▶ [Work order] Retype every record exactly. Skip the images.

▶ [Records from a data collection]
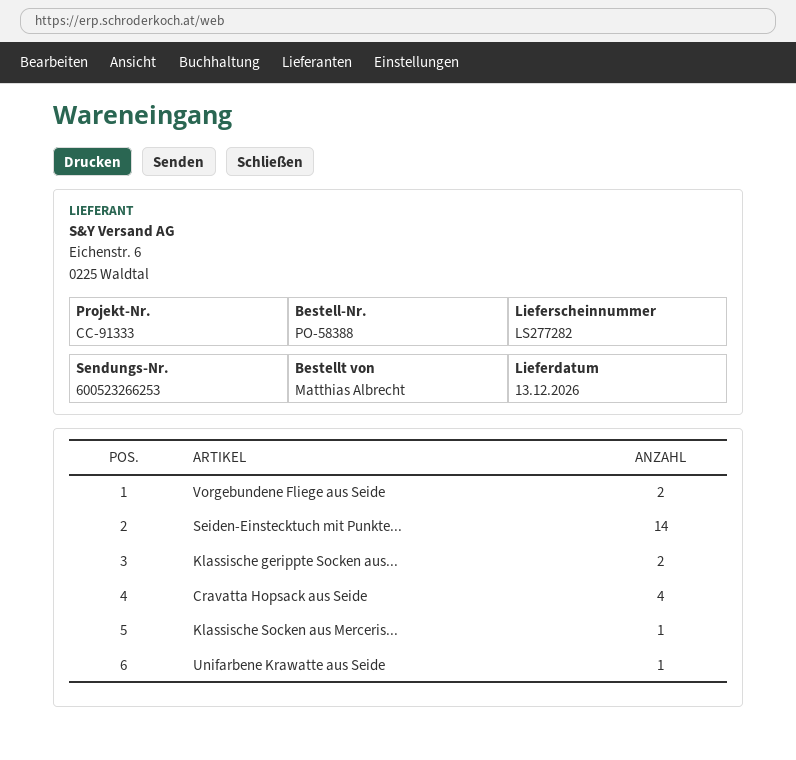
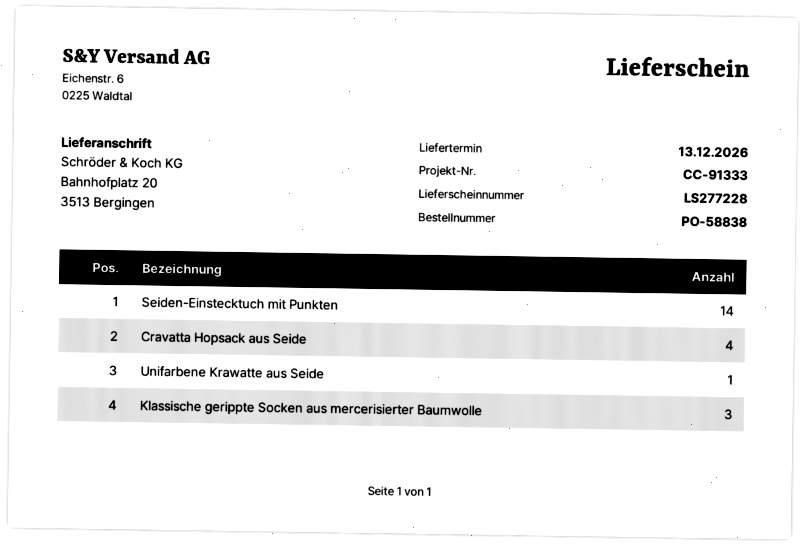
order number: PO-58388 -> PO-58838
delivery note number: LS277282 -> LS277228
Vorgebundene Fliege aus Seide: 2 -> none
Klassische gerippte Socken aus...: 2 -> 3
Klassische Socken aus Merceris...: 1 -> none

▶ [Answer to the exercise]
order number: PO-58388 -> PO-58838
delivery note number: LS277282 -> LS277228
Vorgebundene Fliege aus Seide: 2 -> none
Klassische gerippte Socken aus...: 2 -> 3
Klassische Socken aus Merceris...: 1 -> none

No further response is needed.